→ Task item:
Pick out each line below containing "font".

......

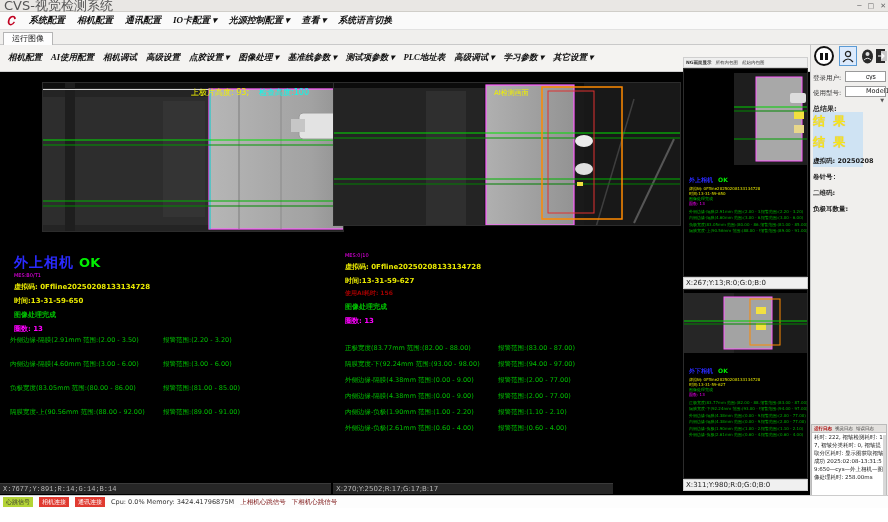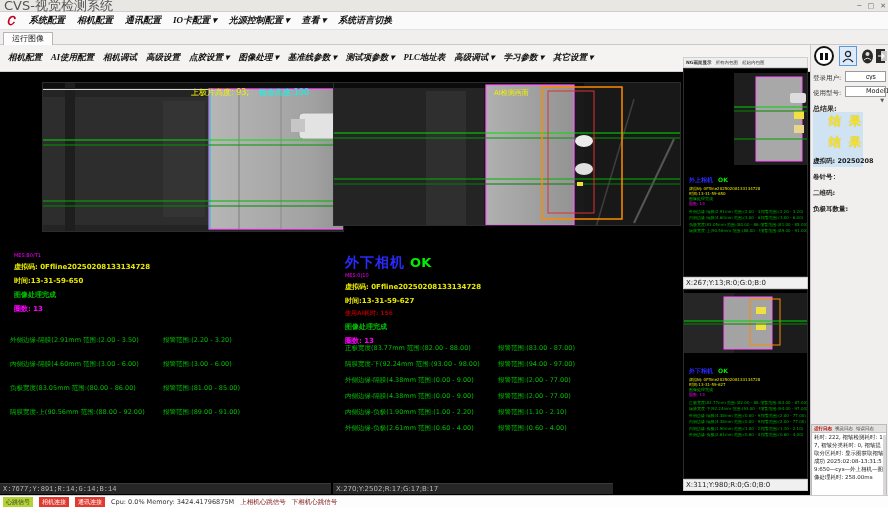--- a/index.html
+++ b/index.html
@@ -63,7 +63,7 @@
   .fieldbox { position:absolute; background:#fff; border:1px solid #9a9a9a; font-size:6.5px; color:#222;
               line-height:9px; padding-left:20px; }
   .resultblk { position:absolute; left:813px; width:50px; height:34px; background:#cfe3f3;
-               color:#f5e616; font-weight:bold; font-size:12px; text-align:right; line-height:18px;
+               color:#f5e616; font-weight:bold; font-size:12px; text-align:left; line-height:18px;
                letter-spacing:2px; text-shadow:0 0 1px #caa; }
   .sbline { position:absolute; font-size:6.5px; font-weight:bold; color:#222; white-space:nowrap; }
   .logpanel { position:absolute; left:811px; top:424px; width:76px; height:74px; background:#fff; border:1px solid #bbb; }

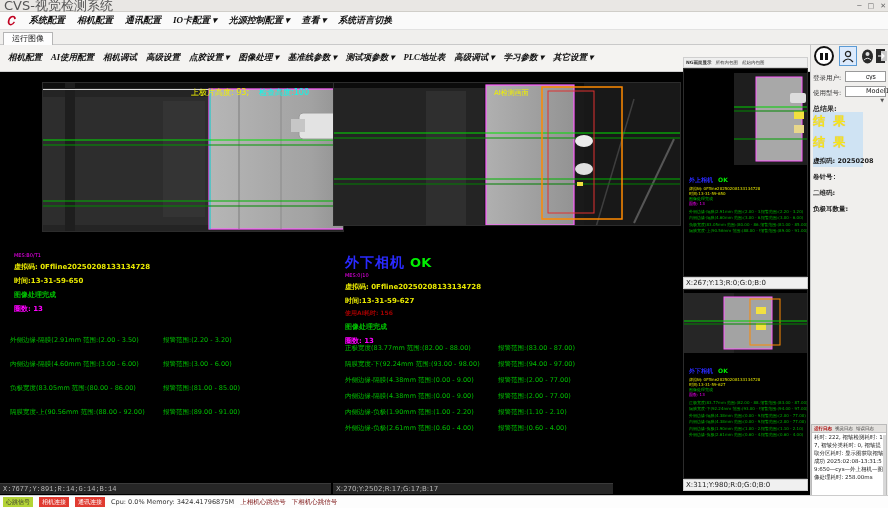--- a/index.html
+++ b/index.html
@@ -155,6 +155,10 @@
 </div>
 
 <div class="abs" style="left:14px; top:252px; width:316px;">
+  <div>
+    <span class="camtitle">外上相机</span>
+    <span class="ok">OK</span>
+  </div>
   <div class="mes">MES:B0/T1</div>
   <div class="yline">虚拟码: 0Ffline20250208133134728</div>
   <div class="yline">时间:13-31-59-650</div>

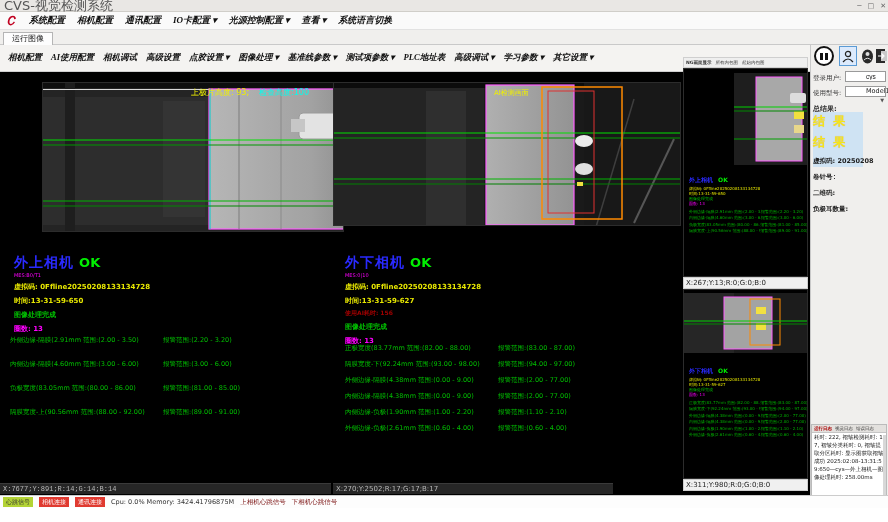--- a/index.html
+++ b/index.html
@@ -213,10 +213,6 @@
 </div>
 
 <div class="abs" style="left:345px; top:252px; width:330px;">
-  <div>
-    <span class="camtitle">外下相机</span>
-    <span class="ok">OK</span>
-  </div>
   <div class="mes">MES:0|10</div>
   <div class="yline">虚拟码: 0Ffline20250208133134728</div>
   <div class="yline">时间:13-31-59-627</div>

......

→ Output for this exercise:
   .fieldbox { position:absolute; background:#fff; border:1px solid #9a9a9a; font-size:6.5px; color:#222;
-               color:#f5e616; font-weight:bold; font-size:12px; text-align:right; line-height:18px;
+               color:#f5e616; font-weight:bold; font-size:12px; text-align:left; line-height:18px;
   .sbline { position:absolute; font-size:6.5px; font-weight:bold; color:#222; white-space:nowrap; }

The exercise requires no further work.